É comum ouvirmos dizer que é na cidade que a vida acontece.  Esta é uma frase que pode ser lida a partir de várias chaves e interpretações. Quero chamar atenção aqui para a gestão pública municipal e seu papel no desenvolvimento local, ou seja, no desenvolvimento da cidade.

O território da cidade aos poucos vai se tecendo de diferentes formas, de acordo com as pessoas que ali estão, com seus hábitos, crenças e costumes, vai expressando suas diferentes cores, suas condições de renda, educação, saúde, moradia, transporte público, violência, etc.  É o cotidiano expresso no jeito de levar a vida que a população da cidade desenha, por isso podemos dizer que a cidade está em constante transformação, grita por reconhecimento, por novos olhares para as solidariedades produzidas no cotidiano que se gesta nos fazeres e saberes de sua gente. A cidade sempre tem pressa, quer crescer e se desenvolver. Sempre quer mais! Querer mais é seu grito coletivo, sua expressão mais pura.

Marcada pela desigualdade que assola o país a cidade anseia por melhores condições de vida para seu povo. É na cidade que se concentra a maior parte da população brasileira, uma grande massa de trabalhadores em busca de acesso aos direitos sociais básicos que podem lhes proporcionar dignidade e segurança.
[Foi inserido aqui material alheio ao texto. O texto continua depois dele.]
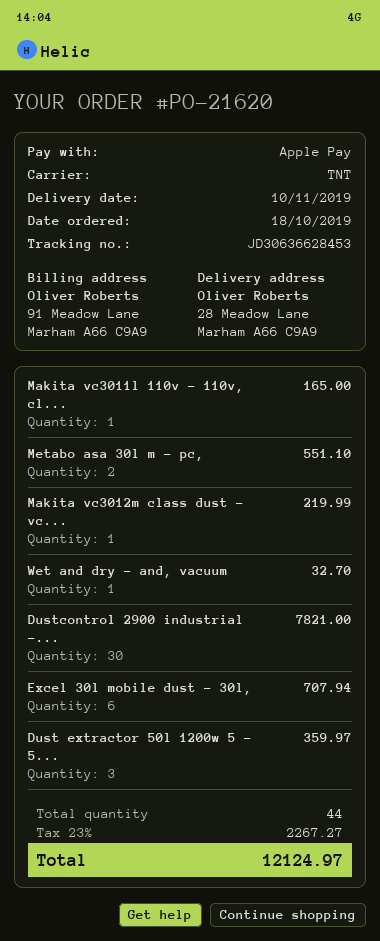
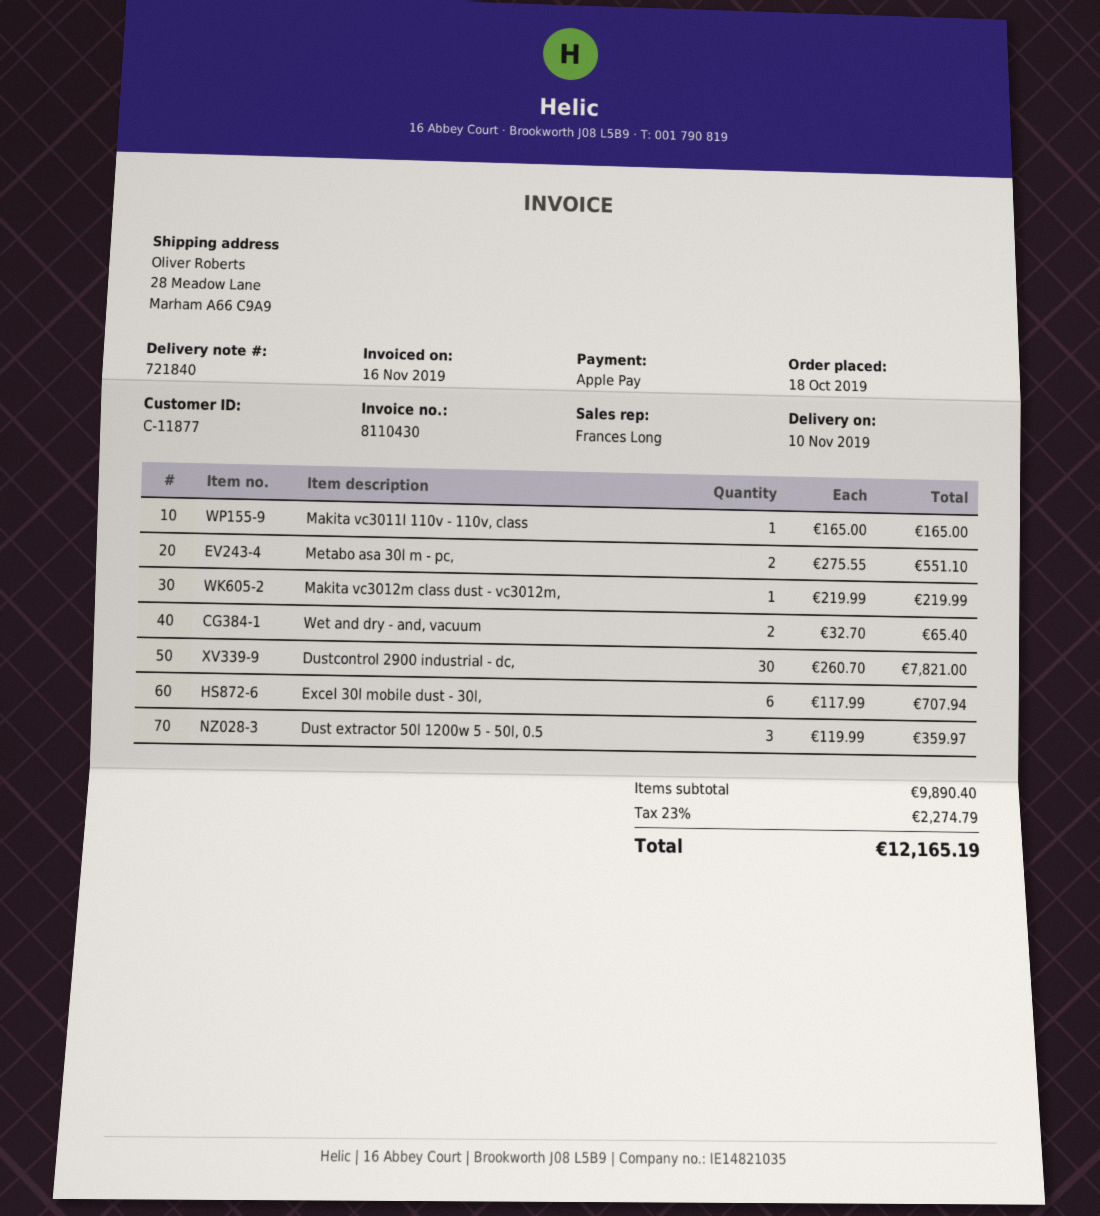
Wet and dry - and, vacuum: 1 for 32.70 -> 2 for 65.40
tax: 23% = 2267.27 -> 23% = 2274.79
total: 12124.97 -> 12165.19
É um grande desafio para o governo local! Desafio este que convoca a necessidade de inovações gerenciais capazes de romper com as velhas estruturas administrativas do aparelho de estado no âmbito municipal. Essa tarefa exige a necessidade de combinar demandas e necessidades locais, capacidade financeira do orçamento público, participação e controle social por parte da população. É importante que essa combinação resulte em políticas públicas que atendam os cidadãos.

O modelo de gestão do Estado brasileiro prevê a descentralização das atribuições governamentais, divididas entre o Governo Federal, governos estaduais e governos municipais, mas ainda vivemos sob efeitos de centralização do poder político e financeiro, já que a maior parte dos impostos arrecadados pelo governo ficam na esfera do governo federal, deixando o município a mercê de repasses nem sempre bem regulamentados, uma vez que os tributos municipais são insuficientes para sua autonomia. De tudo que é arrecadado no país, em média, 58 % ficam com a União, 28% com os estados e apenas 14% vão para os municípios. Eis uma grande contradição, é na cidade que a vida acontece, mas é a cidade a menos servida por recursos públicos, o que sacrifica sua autonomia e a coloca na condição de agente do Governo Federal para aplicação dos recursos públicos.

Neste cenário de recursos excassos para os municípios, podemos apontar várias distorções, entre elas: (a) muitas responsabilidades na execução e custeio de políticas públicas são transferidas para as famílias e a sociedade; (b) nesta lógica, parte dos recursos são transferidos para ONGs, nem sempre com critérios claros e transparentes, pulverizando os recursos públicos; (c) a busca por recursos financeiros faz com que a captação pelos municípios não atenda as necessidades da população, mas se sujeite as prioridades do financiador, seja ele, público ou privado.

Assim, se aventurar na administração pública municipal exige decência, empenho e crença de que com vontade política e sensibilidade é possível acreditar que as coisas podem acontecer e que uma nova cidade é possível. Além disso, é preciso também a participação de todos e de todas em busca de alternativas e mudanças necessárias para que as cidades, de fato, cumpram seu papel na garantida de melhor qualidade de vida para sua população!